Topic: GS3– Indian Economy
Context:
  • In the past decade, companies have significantly improved their ability to finance capital expenditure, increasing more than threefold due to deleveraging and profit growth.
  • According to a CRISIL analysis, this improvement has coincided with a marked reduction in bad loans and timely recapitalization in the banking sector, placing banks in a strong position to lend.
  • Together with the rise of alternative credit channels and financial innovation, the available growth finance for infrastructure and corporate capital expenditure is unprecedented, even when measured as a percentage of nominal GDP.
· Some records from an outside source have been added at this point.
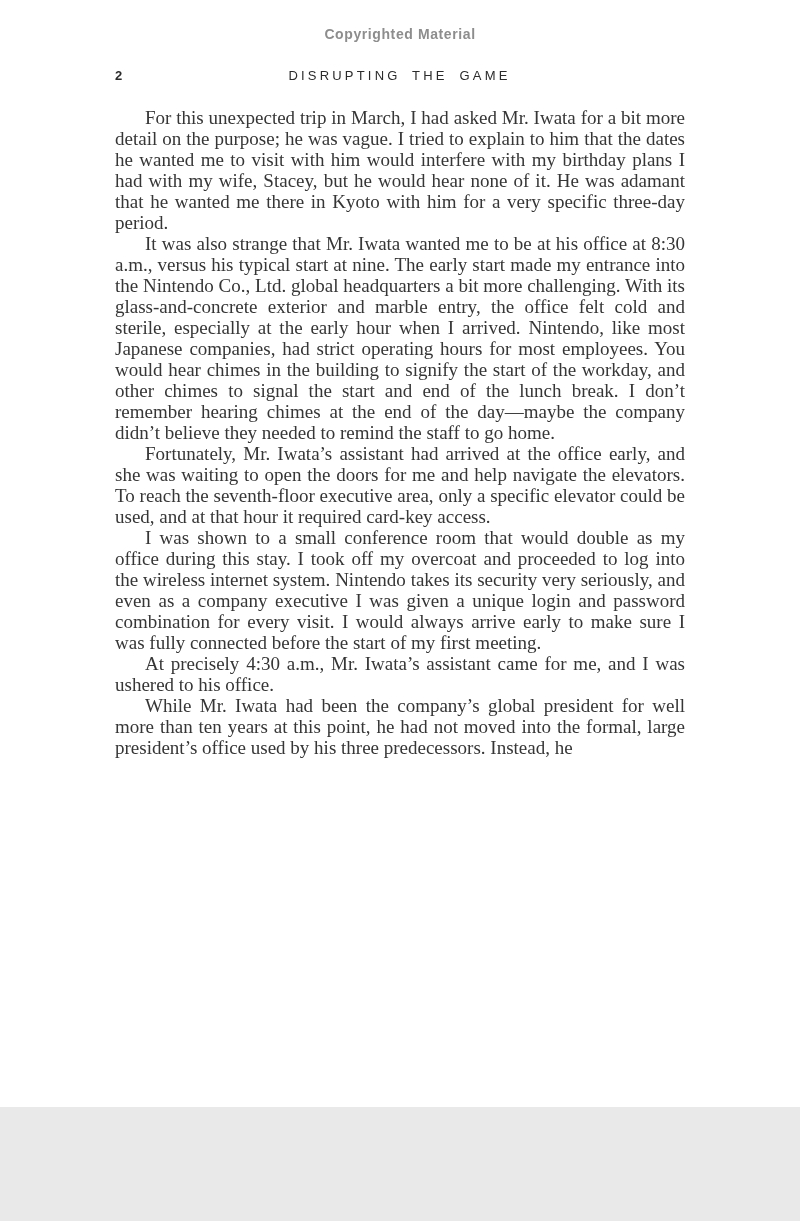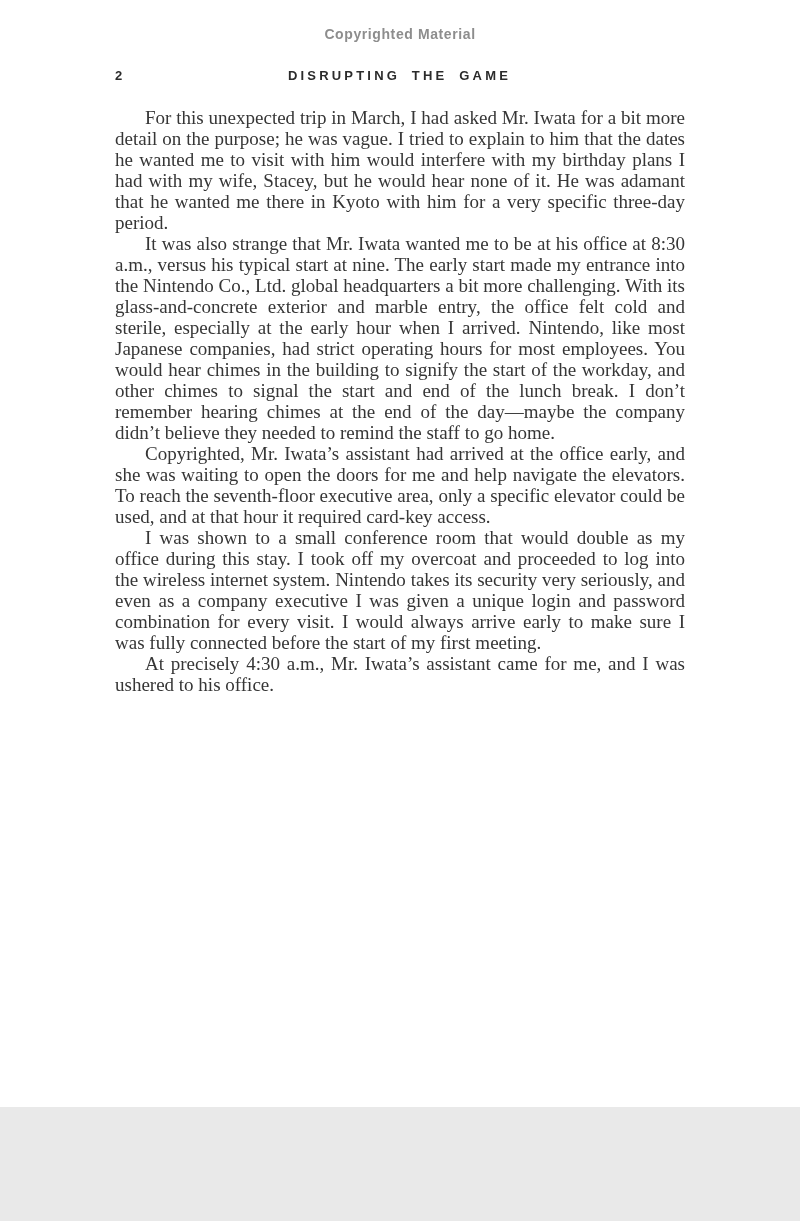"DISRUPTING THE GAME" .running-head { font-weight: bold -> normal }
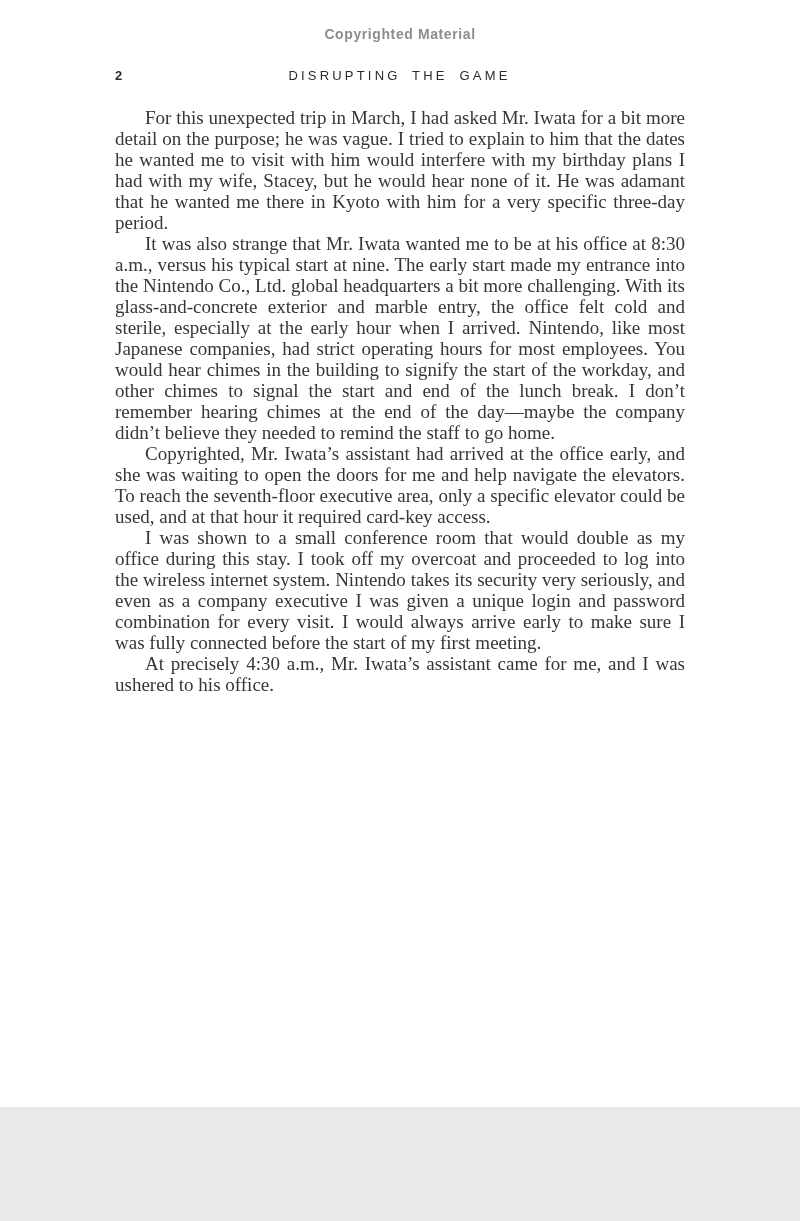"Copyrighted, Mr. Iwata’s assistant had" p { text: Copyrighted -> Fortunately }
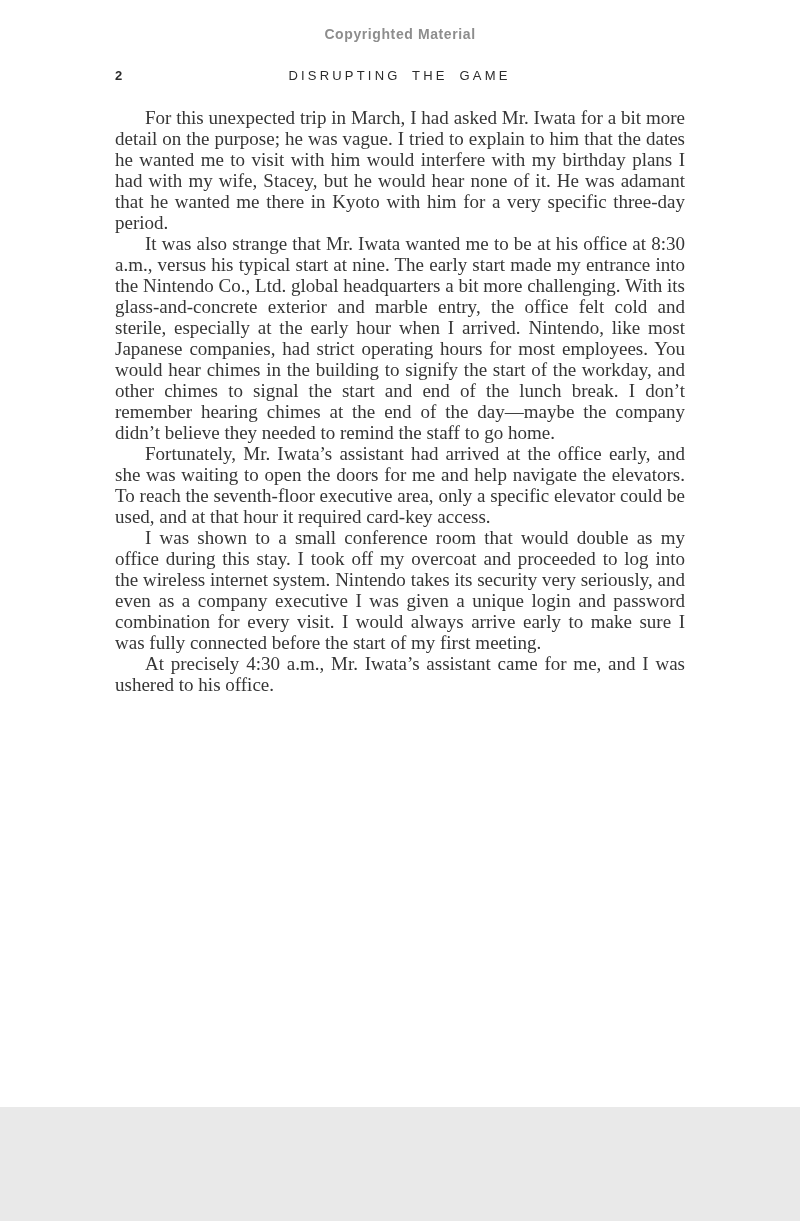"While Mr. Iwata had been" p { html: none -> <p>While Mr. Iwata had been the company’s global president for well more than ten years at this point, he had not moved into the formal, large president’s office used by his three predecessors. Instead, he</p> }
Improved Financial Health and Gearing Ratios

  • Indian companies have seen substantial improvements in their financial health. Cash accruals have risen, capital expenditure requirements have fallen, and working capital cycles have improved.
  • An analysis by CRISIL shows that the median gearing (adjusted debt to adjusted net worth) of companies was at a decade low of around 0.45 times as of March 31, compared to around 1 time in 2015.
  • This indicates a significant reduction in leverage and a greater capacity to take on new debt. Even if the median gearing increases to 0.75 times, many companies will still have substantial headroom to undertake new projects.

Banking Sector Resilience

  • The banking sector has shown remarkable resilience and improvement. From March 31, 2015, to March 31, 2024, the absolute net worth of the banking sector more than doubled to approximately Rs 24 lakh crore from Rs 9 lakh crore.
  • Net non-performing assets (net NPAs) have decreased to an all-time low of around 0.6% from a peak of 6%, while gross NPAs have also significantly reduced.
  • The provisioning coverage ratio has increased to a historic high of 76.4%, limiting the incremental impact on profitability from potential losses on NPAs.
  • Additionally, banks have undertaken substantial write-offs to clean up their balance sheets, with gross write-offs exceeding Rs 15 lakh crore between fiscal 2015 and 2024.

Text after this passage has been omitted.